Henry Kissinger, mendiang arsitek diplomasi global, pernah memperingatkan bahwa benturan antara China, Rusia, dan Barat bisa memantik perang besar jika tak dikelola dengan hati-hati. George Friedman, pendiri Stratfor, menulis dalam The Next 100 Years bahwa benturan geopolitik besar tak bisa dihindari, dan bahwa Eurasia akan kembali menjadi panggung utama sejarah berdarah.

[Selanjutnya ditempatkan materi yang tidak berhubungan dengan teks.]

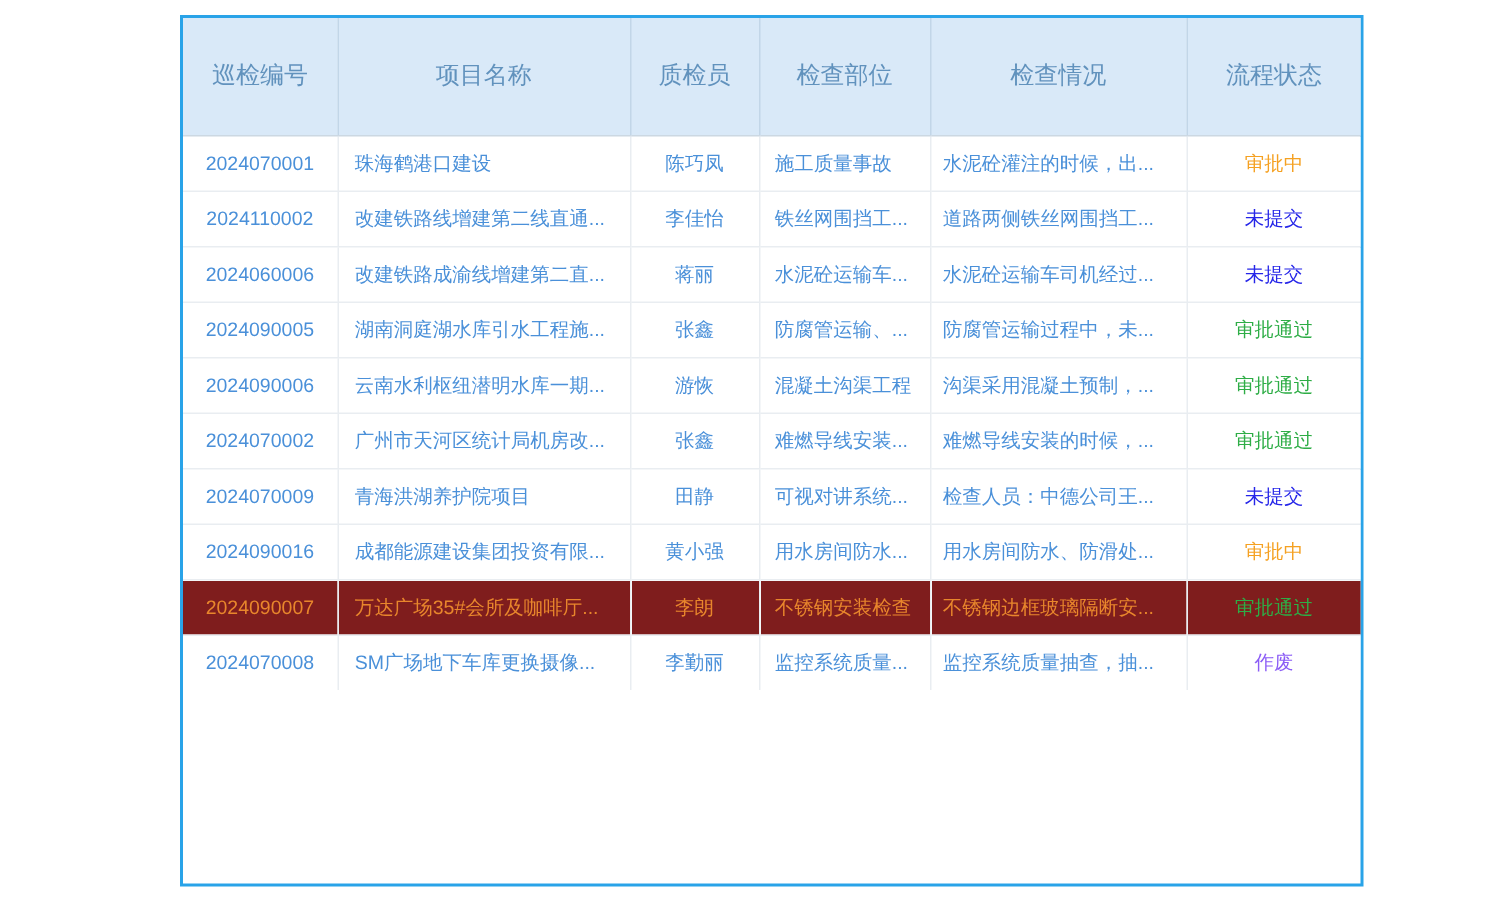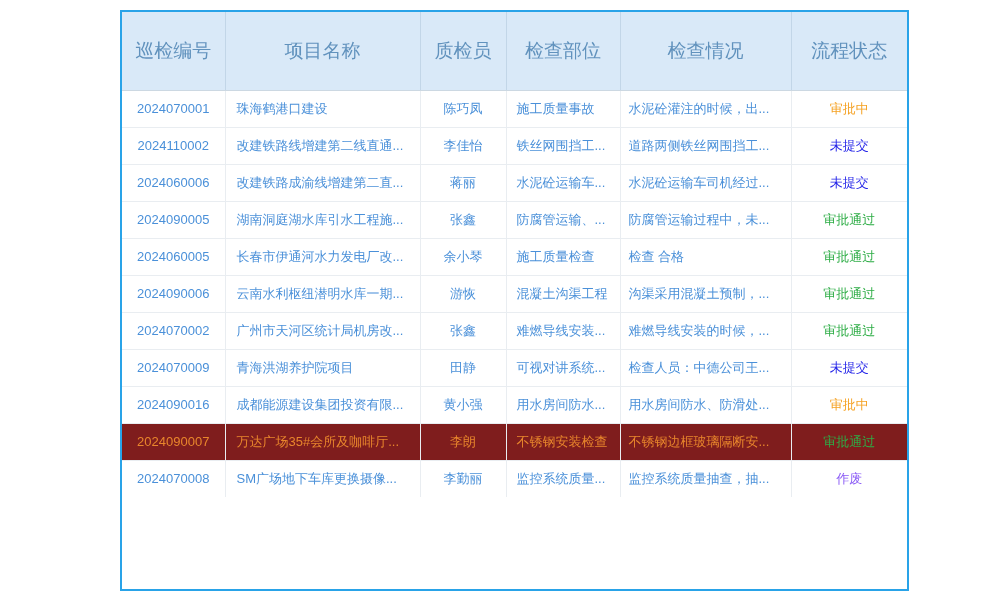"巡检编号" thead th { font-size: 19px -> 16px }
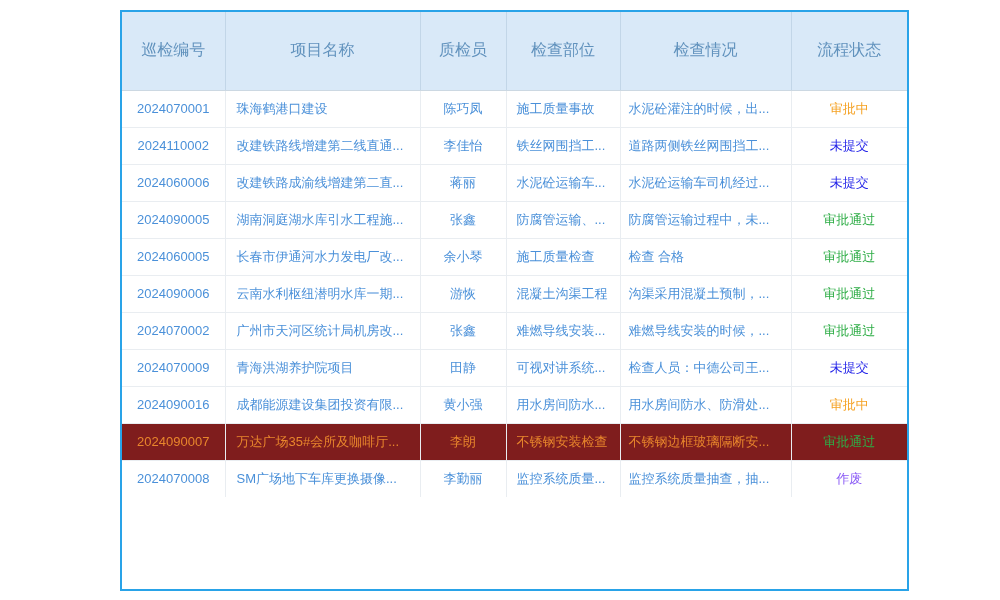"2024060005" tr { html: <tr> <td>2024060005</td> <td>长春市伊通河水力发电厂改...</td> <td>余小琴</td> <td>施工质量检查</td> <td>检查 合格</td> <td>审批通过</td> </tr> -> none }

Sementara itu, Pope Francis menyebut sejak 2015 bahwa dunia sedang mengalami "World War III in pieces"---sebuah perang dunia dalam potongan-potongan, tersebar di banyak tempat, terjadi terus-menerus, tanpa deklarasi resmi.
Tanda-tanda teknisnya pun tak bisa diabaikan.
Menurut data SIPRI (Stockholm International Peace Research Institute), anggaran militer global pada 2024 mencapai rekor tertinggi: $2,44 triliun. Amerika Serikat dan China menyumbang hampir separuhnya. Rusia meningkatkan produksi misil hipersonik, dan Israel, dalam konfrontasinya dengan Iran, mulai menggerakkan persenjataan strategis yang sebelumnya hanya disimpan untuk ancaman eksistensial.
NATO memperluas pengaruh ke Swedia dan Finlandia. China memperkuat klaim di Laut China Selatan dan meningkatkan tekanan ke Taiwan. Dan Iran, dengan jaringan proksi dari Yaman hingga Lebanon, telah menjadikan Timur Tengah sebagai teater tempur paling rumit dalam sejarah modern.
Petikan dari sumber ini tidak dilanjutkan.